We go, look about us, walk up to a flower and pick it, without comparing it to anything. To see that the process of obeying the order can be of this kind, consider the order ‘imagine a red patch’. You are not tempted in this case to think that before obeying you must have imagined a red patch to serve as a pattern for the red patch which you were ordered to imagine.

If, in order to imagine – conjure up an Idea of – a red patch, you need first to conjure up an Idea of a red patch, then you’ll need to conjure up a red patch to conjure up the second Idea of a red patch, and so on ad infinitum. The Lockean explanation generates a vicious regress.

As I say, what’s happened here is that we have attempted to explain how you are able to understand a meaningful sign only by presupposing that you already have that ability.

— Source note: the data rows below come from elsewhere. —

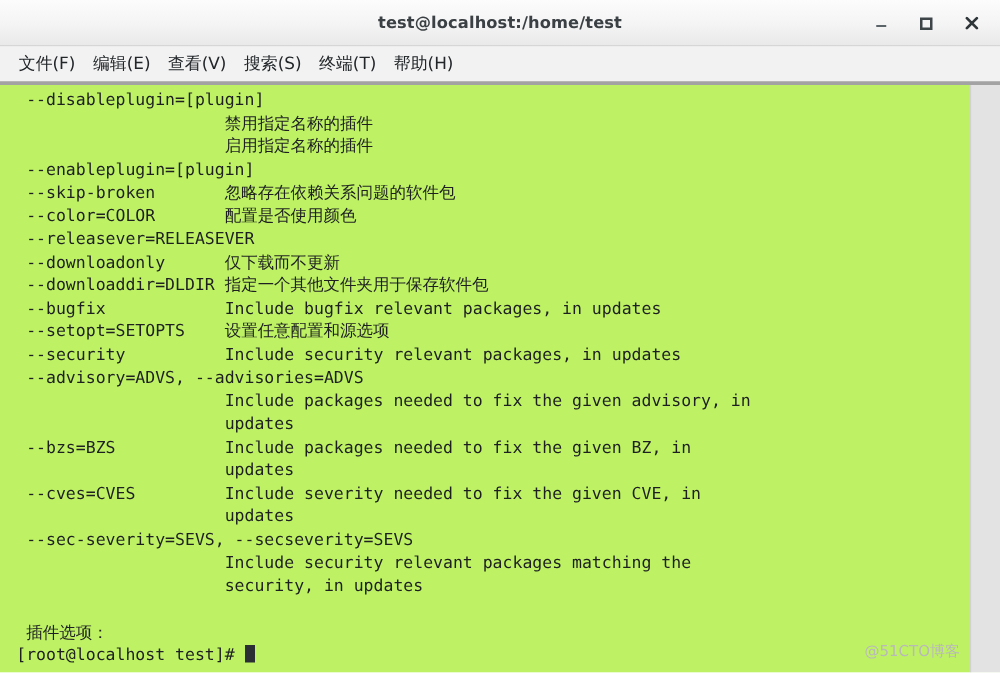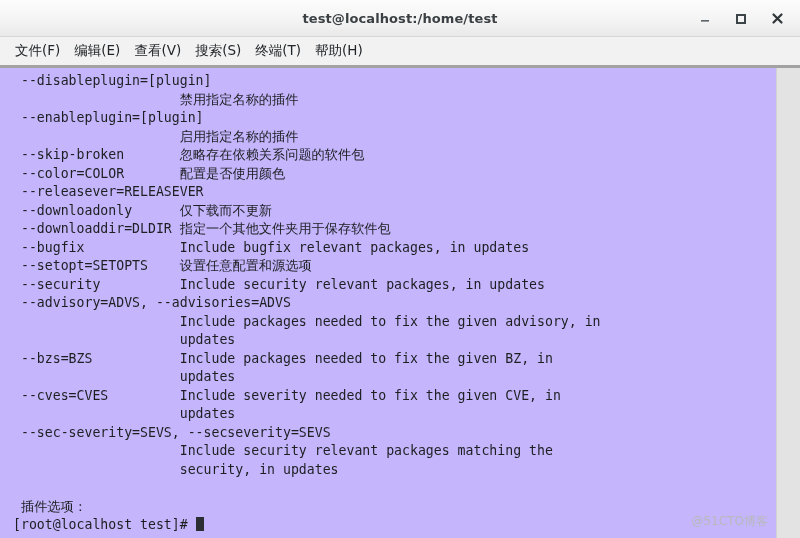--- a/index.html
+++ b/index.html
@@ -86,21 +86,21 @@
   
   .term-wrap {
     position: relative;
     flex: 1 1 auto;
     display: flex;
     background: #ffffff;
     overflow: hidden;
   }
   .term {
     flex: 1 1 auto;
-    background: #c4b5fd;
+    background: #bef264;
     padding: 4px 0 0 13px;
     box-sizing: border-box;
     overflow: hidden;
   }
   .scrollbar {
     flex: 0 0 24px;
     background: #e3e3e3;
     border-left: 1px solid #d2d2d2;
     box-sizing: border-box;
   }
@@ -171,22 +171,22 @@
     <div class="menu-item">查看(V)</div>
     <div class="menu-item">搜索(S)</div>
     <div class="menu-item">终端(T)</div>
     <div class="menu-item">帮助(H)</div>
   </div>
 
   <div class="term-wrap">
     <div class="term" id="term-output">
         <div class="line"> --disableplugin=[plugin]</div>
         <div class="line">                     禁用指定名称的插件</div>
+        <div class="line">                     启用指定名称的插件</div>
         <div class="line"> --enableplugin=[plugin]</div>
-        <div class="line">                     启用指定名称的插件</div>
         <div class="line"> --skip-broken       忽略存在依赖关系问题的软件包</div>
         <div class="line"> --color=COLOR       配置是否使用颜色</div>
         <div class="line"> --releasever=RELEASEVER</div>
         <div class="line"> --downloadonly      仅下载而不更新</div>
         <div class="line"> --downloaddir=DLDIR 指定一个其他文件夹用于保存软件包</div>
         <div class="line"> --bugfix            Include bugfix relevant packages, in updates</div>
         <div class="line"> --setopt=SETOPTS    设置任意配置和源选项</div>
         <div class="line"> --security          Include security relevant packages, in updates</div>
         <div class="line"> --advisory=ADVS, --advisories=ADVS</div>
         <div class="line">                     Include packages needed to fix the given advisory, in</div>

What Locke offers is merely the illusion of an explanation of how we are able to apply signs correctly.

Incidentally, it’s worth stressing that Wittgenstein doesn’t deny that there’s stuff happening in our brains that causally underpins our public use of language. Of course there is. A scientific investigation might even make those physical goings-on public. What Wittgenstein rejects is the view that the essence of meaning and understanding resides in some necessarily private domain.

True, I use ‘hot’ meaningfully and the parrot does not. So in what does the difference between me and the parrot consist, then, if not in something essentially private? Roughly speaking, on Wittgenstein’s view, it consists in what we are able to do. For example, if asked, I can explain what the expression ‘happy’ means. I can point to examples. I can use the expression appropriately. I can also use these words to construct many other different sentences. Parrots, on the other hand, can do none of these things.

The revolution in thinking about meaning brought about by Wittgenstein’s later work lies in this shift in focus from what goes on privately ‘inside’ to our publicly observable abilities. Meaning isn’t ‘hidden’. It lies on the surface, in the use to which we put our words and other signs. On Wittgenstein’s view, to grasp the meaning of a word is not to have correlated it with some mysterious inner object, but, roughly speaking, to know how it’s used.

None of this is to say that Terence Moore is not entirely correct to remind us that words are intrinsically meaningless, and that we can end up using the same word with quite different meanings, resulting in considerable confusion. Moore’s advice to keep tabs on such potential confusions is good advice. What I have rejected here is the Lockean view that the meanings of public words are necessarily private and inaccessible to others, as they would be if Locke’s views about meaning were actually correct. I suggest, along with Wittgenstein, that the meaning of public language is essentially public, not private.